What is wrong with Haiti

After the earthquake, Haiti suffered something even more devastating than an earthquake, something even more devastating than a genetically low IQ population, something far more brutal and destructive than rule by genetically low IQ overlords.

Worse than cholera, worse than the earthquake, Haiti suffered a devastating influx of aid agencies and high IQ Harvard graduates with billions of dollars of aid money.

Rolling Stone tells us

CHF, which works out of two spacious mansions in Port-au-Prince and maintains a fleet of brand-new vehicles, is generally considered one of the most ostentatious NGOs in Haiti. It is also one of the largest USAID contractors in Haiti and enjoys a cozy relationship with Washington: Its president and CEO, David Weiss, is a former State Department official and lobbyist. “There is a shocking lack of transparency and accountability in aid, and it’s crystallized in this relief effort,” says Schwartz, the anthropologist. “For an NGO in Haiti, the criteria for success is raising money, filling out paperwork and making sure the money is ‘accounted for’ — meaning they can show donors that they spent the money. But nobody goes out there and judges the project, or even verifies that the project exists. In the majority of the cases, nobody even talks to the community.”

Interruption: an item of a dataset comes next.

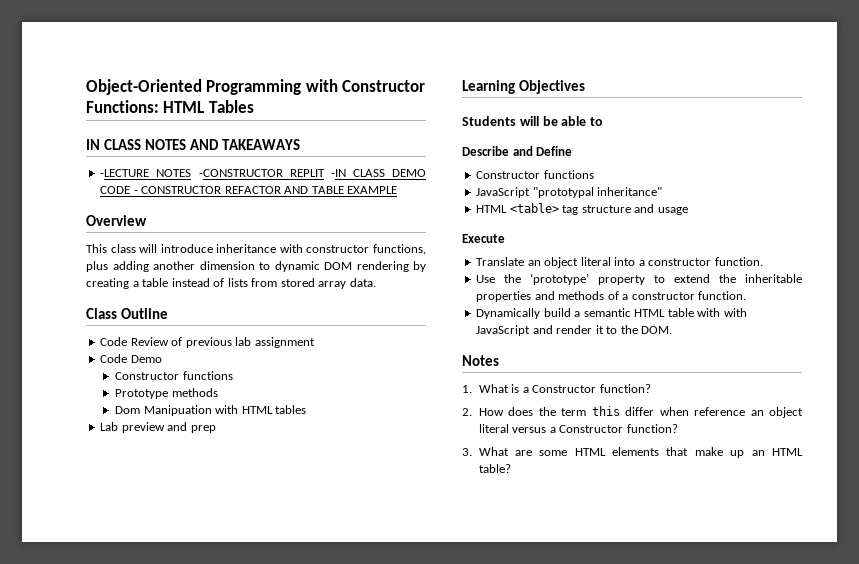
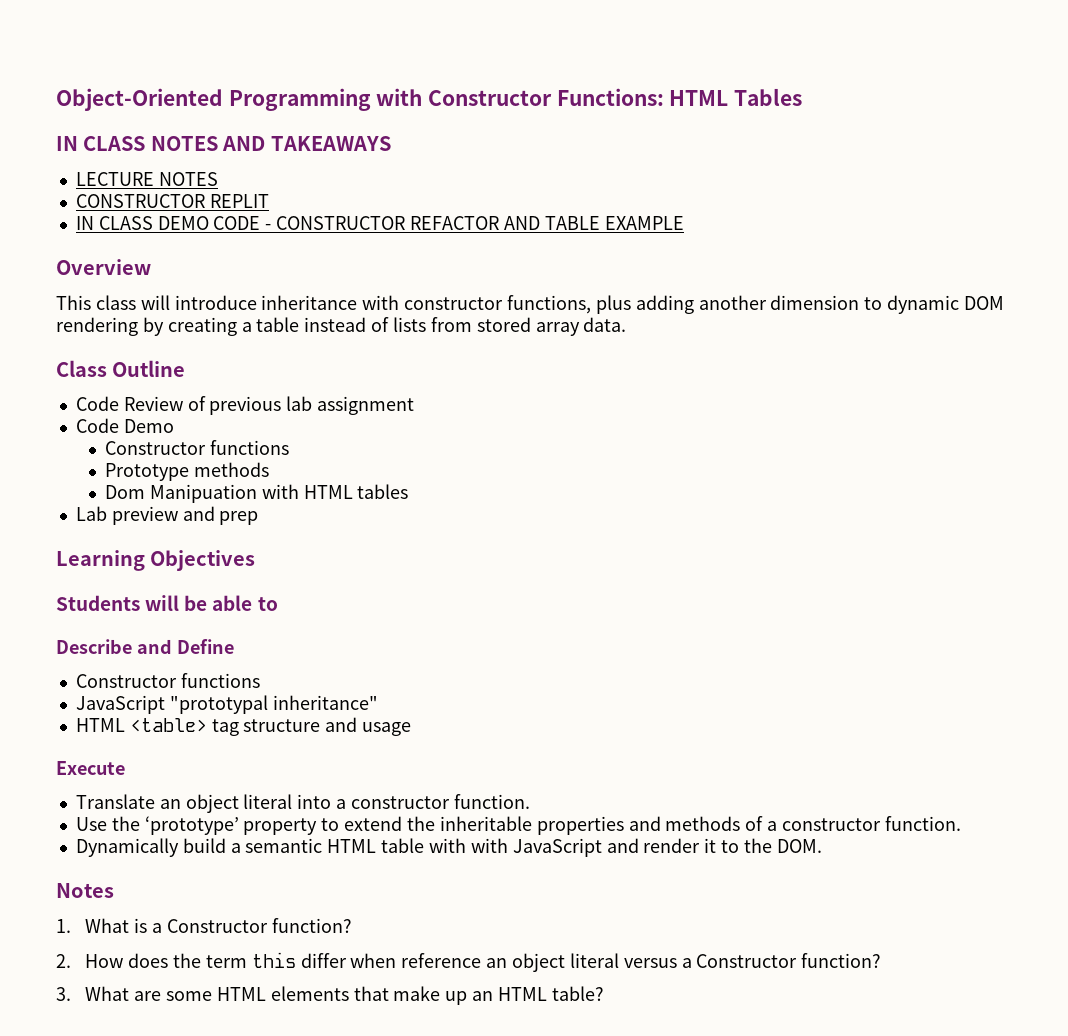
- -LECTURE NOTES -CONSTRUCTOR REPLIT -IN CLASS DEMO CODE - CONSTRUCTOR REFACTOR AND TABLE EXAMPLE
+ LECTURE NOTES
+ CONSTRUCTOR REPLIT
+ IN CLASS DEMO CODE - CONSTRUCTOR REFACTOR AND TABLE EXAMPLE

Bertin Voise, a 30-year-old carpenter, lives with his wife and five other members of his family in the courtyard of what was once a spacious home in Ravine Pintade. It is now marked with a giant red “X,” signifying that it is not only irreparable but a hazard. Standing outside his broken house, Voise tells us that he has every intention of rebuilding it, as soon as he has enough money. This clearly bothers Lee, who has just finished explaining how CHF wants to raze houses like his and replace them with two-story steel-framed plywood shelters. While the construction of new homes is taking place, Lee wants to move everyone into temporary shelters in the area — what she calls “T-shelter hotels.” She seems excited by the idea. Voise, who would have to relinquish his four-bedroom home for one slightly larger than a doghouse, is unmoved.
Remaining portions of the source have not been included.